=== Aim of the task ===
Your task is to repeat the records exactly from the line containing "543px; top: 338px;" onward, through the final line.

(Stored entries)
_ _ _ _ _ _ _

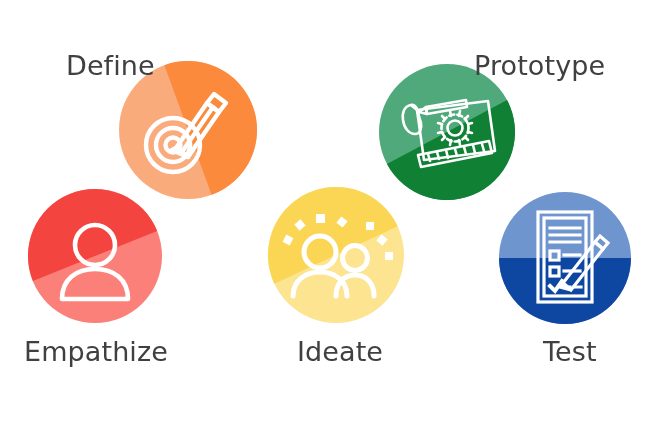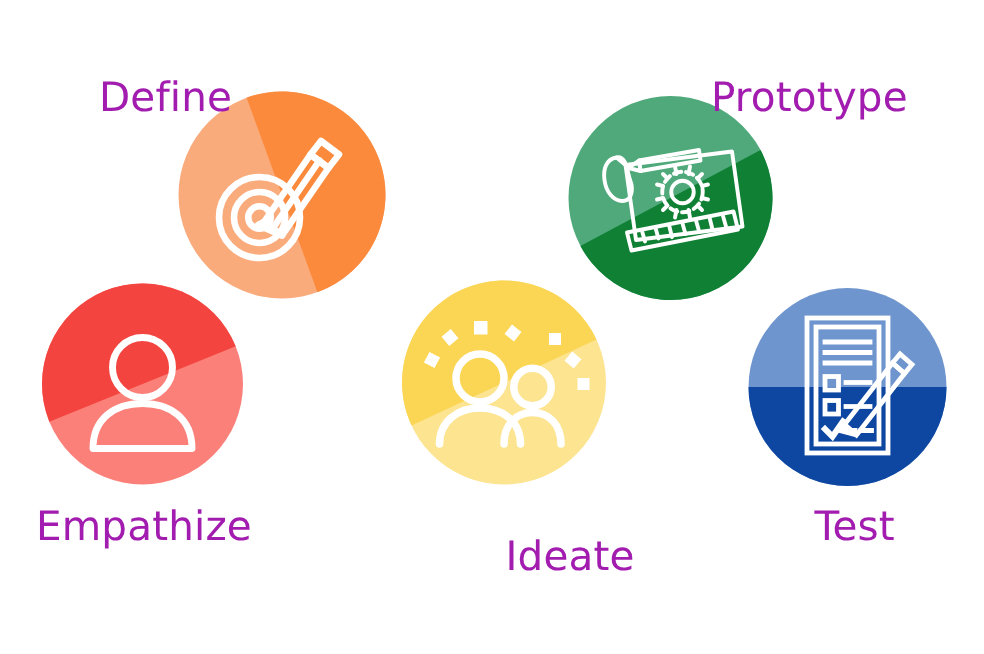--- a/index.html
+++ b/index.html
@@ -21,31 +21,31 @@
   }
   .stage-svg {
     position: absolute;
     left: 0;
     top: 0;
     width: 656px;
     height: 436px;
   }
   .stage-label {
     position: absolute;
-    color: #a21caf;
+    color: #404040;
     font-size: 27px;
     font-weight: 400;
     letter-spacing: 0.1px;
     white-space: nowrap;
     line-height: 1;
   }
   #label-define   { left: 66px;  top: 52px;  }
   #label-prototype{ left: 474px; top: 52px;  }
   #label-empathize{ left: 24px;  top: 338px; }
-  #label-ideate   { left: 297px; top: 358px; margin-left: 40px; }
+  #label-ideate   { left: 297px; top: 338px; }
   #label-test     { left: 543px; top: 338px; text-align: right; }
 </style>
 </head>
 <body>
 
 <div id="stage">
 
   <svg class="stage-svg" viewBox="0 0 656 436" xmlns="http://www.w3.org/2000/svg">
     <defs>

_ _ _ _ _ _ _

=== Worked solution ===
   #label-test     { left: 543px; top: 338px; text-align: right; }
 </style>
 </head>
 <body>
 
 <div id="stage">
 
   <svg class="stage-svg" viewBox="0 0 656 436" xmlns="http://www.w3.org/2000/svg">
     <defs>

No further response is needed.